“Muni TEP Approved”? Not So Fast

Photo: SFMTA

The Muni Transit Effectiveness Project took a major step forward on March 28, when the SFMTA Board of Directors approved plans for route changes and street upgrades aimed at streamlining transit service. Judging from the headlines on major media reports, the vote sounded like a green light for the entire TEP. However, the reports glossed over some very important details.

While the “12 percent increase in service” trumpeted by the SFMTA’s press release and heavily featured in newspapers might sound good, the TEP’s plans have been watered down, and many of its juiciest transit-priority street alterations await far-off approvals. All told, successful implementation of the TEP is far from ensured.

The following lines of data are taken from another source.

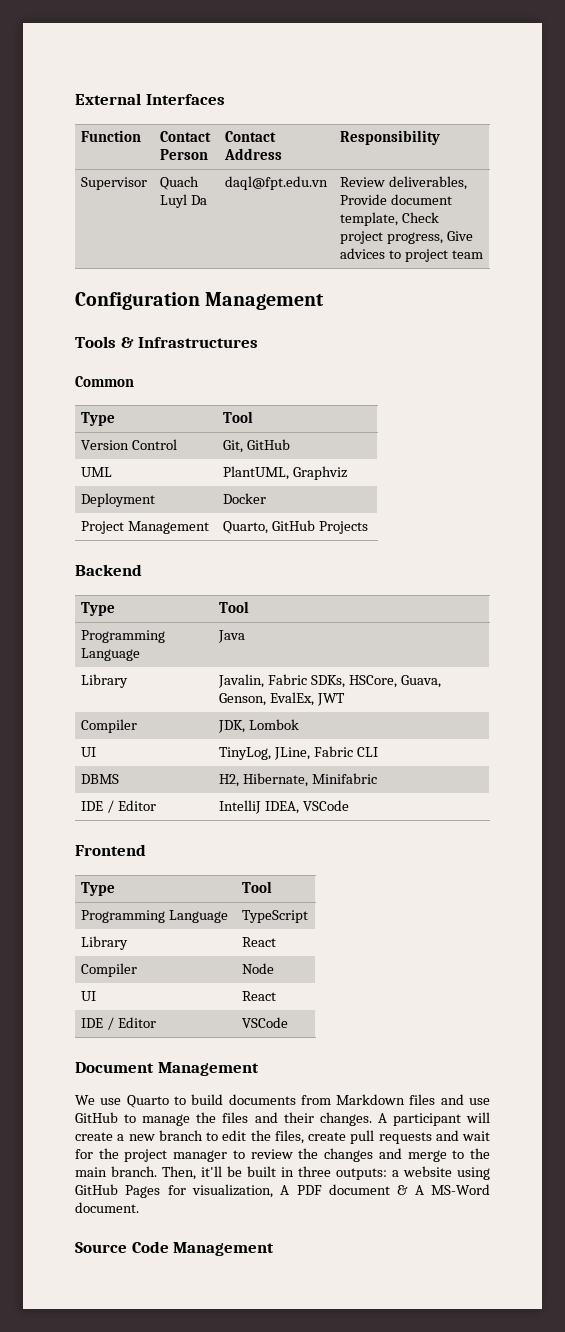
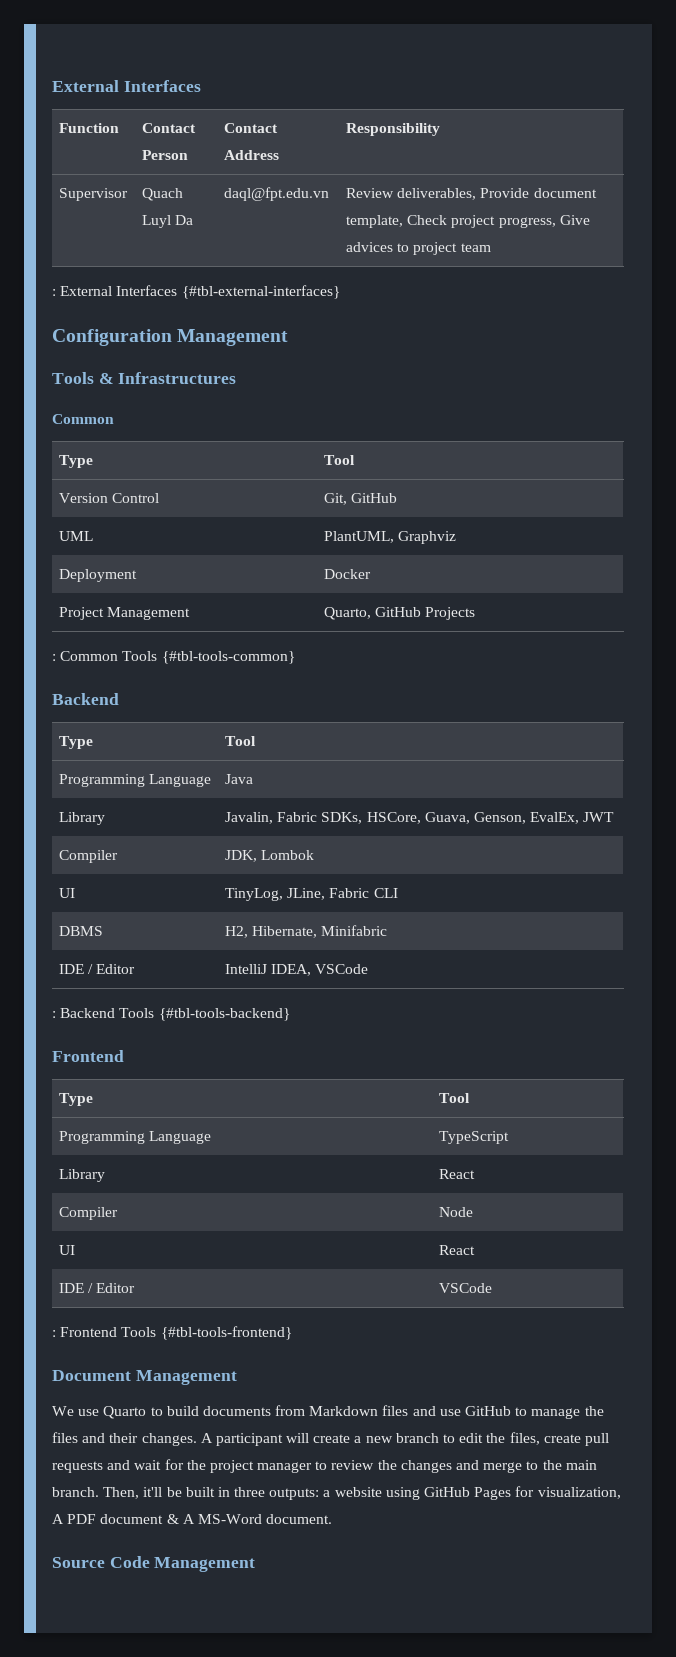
+ : External Interfaces {#tbl-external-interfaces}
+ : Common Tools {#tbl-tools-common}
+ : Backend Tools {#tbl-tools-backend}
+ : Frontend Tools {#tbl-tools-frontend}

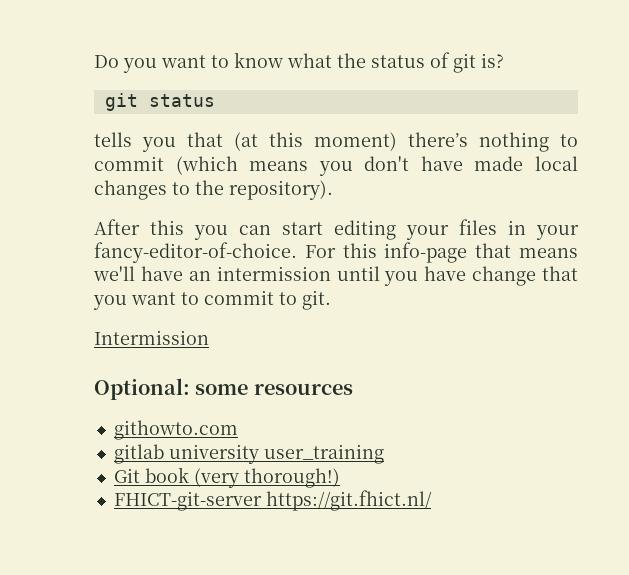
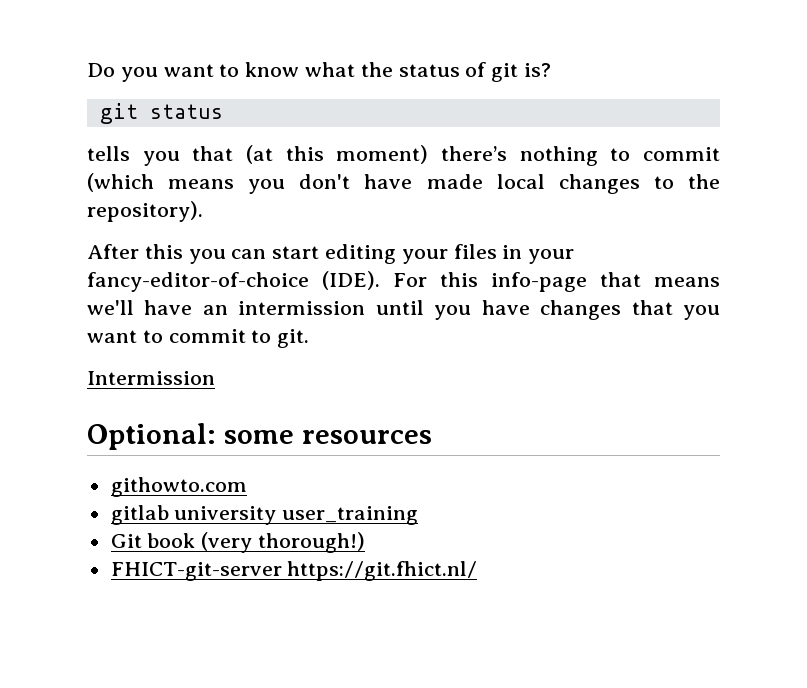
- After this you can start editing your files in your fancy-editor-of-choice.
+ After this you can start editing your files in your fancy-editor-of-choice (IDE).
- For this info-page that means we'll have an intermission until you have change that you want to commit to git.
+ For this info-page that means we'll have an intermission until you have changes that you want to commit to git.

After years of planning, public outreach, and revisions for 30-some Muni route re-alignments and frequency changes, six routes have been put on hold, and five dropped completely. The SFMTA Board has also only approved some of the Travel Time Reduction Proposals — capital improvements to routes like transit bulb-outs, stop consolidations, and transit-only lanes. Those projects may bring some of the largest gains in transit speeds and ridership, but the SFMTA hasn’t begun the public outreach process for most of them. Many route changes and TTRPs were watered down during public outreach, to appease people who complained about longer walks and removing car parking.

Meanwhile, an appeal against the Muni TEP’s environmental impact report was filed just one hour after it was certified by the SF Planning Commission on March 27, although Muni TEP planning manager Sean Kennedy doesn’t expect it to significantly delay implementation.

In announcing the SFMTA Board’s recent vote, the agency sent out a press release with a headline touting a “12 percent increase in Muni service” resulting from the TEP. The increase apparently comes from a combination of speed improvements and increased funding, for which the agency is banking on three transportation funding measures planned for the ballot this November.

In recent years, the SFMTA had previously promoted a figure of 10 percent, not 12. When asked how that figure increased, Kennedy said the agency just extended the time frame which the figure applies to. “Instead of saying that we would do the whole increase in this [two-year] budget cycle, it basically just means we’ll do all those increases and improvements, it might just be over the next two budget cycles,” said Kennedy. “The time just draws out, not necessarily the projects.”

The target also seems to assume the agency moves forward with all of the speed boosts expected from the TTRP street infrastructure changes — most of which, again, haven’t started public outreach yet. The TTRP improvements approved so far make up “maybe 10 percent,” according to Kennedy’s “off-the-cuff” estimate. “Definitely a small subset,” he said.

So far, the precedent set by the initial TTRP upgrades isn’t promising, as we saw with the plans for transit bulb-outs on Irving Street and Ninth Avenue in the Inner Sunset. That proposal, to widen sidewalks along the entire length of two-car N-Judah trains, was cut by more than half due to complaints about car parking and fire truck access.

In total, the TTRP projects encompass eleven Muni lines on six transit-heavy corridors. From the SFMTA website:

The subset approved by the SFMTA Board on March 28 includes sections that the agency chose to “fast track” to coordinate with already planned street re-pavings and re-designs. These include the 71 in the Lower Haight, the N-Judah on Irving and Judah, the 30-Stockton on Columbus, bus bulbs for the 14 at Mission Street and Silver Avenue, the re-design of Potrero Avenue in the Mission, and the 5-Fulton west of 25th Avenue (where the SFMTA launched the 5L-Fulton Limited and other changes in a pilot project last year).

The route re-alignments and frequency changes that were put on hold were the 19-Polk, 48-Quintara 24th Street (east of Potrero Avenue), 58-24th Street, 23-Monterey, 54-Felton, and 90/91A/91B Owl routes. Kennedy said the SFMTA would hold more outreach meetings for these lines in the coming months.

Route changes that were abandoned were the 27-Bryant, 32-Roosevelt, 36-Teresita, 37-Corbett, and 56-Rutland. As we reported, riders on Bryant Street in the Mission fought plans to re-route the 27-Bryant onto Folsom Street.

The SFMTA hasn’t changed its planned schedule, whereby the entire TEP will be implemented by 2017. As we reported in January, however, the agency is already behind on its plans to install transit priority on half the city’s traffic signals by this spring, with only 170 of 600 completed by that time.

Kennedy said outreach for the rest of the TTRP projects is expected to begin this fall at the earliest.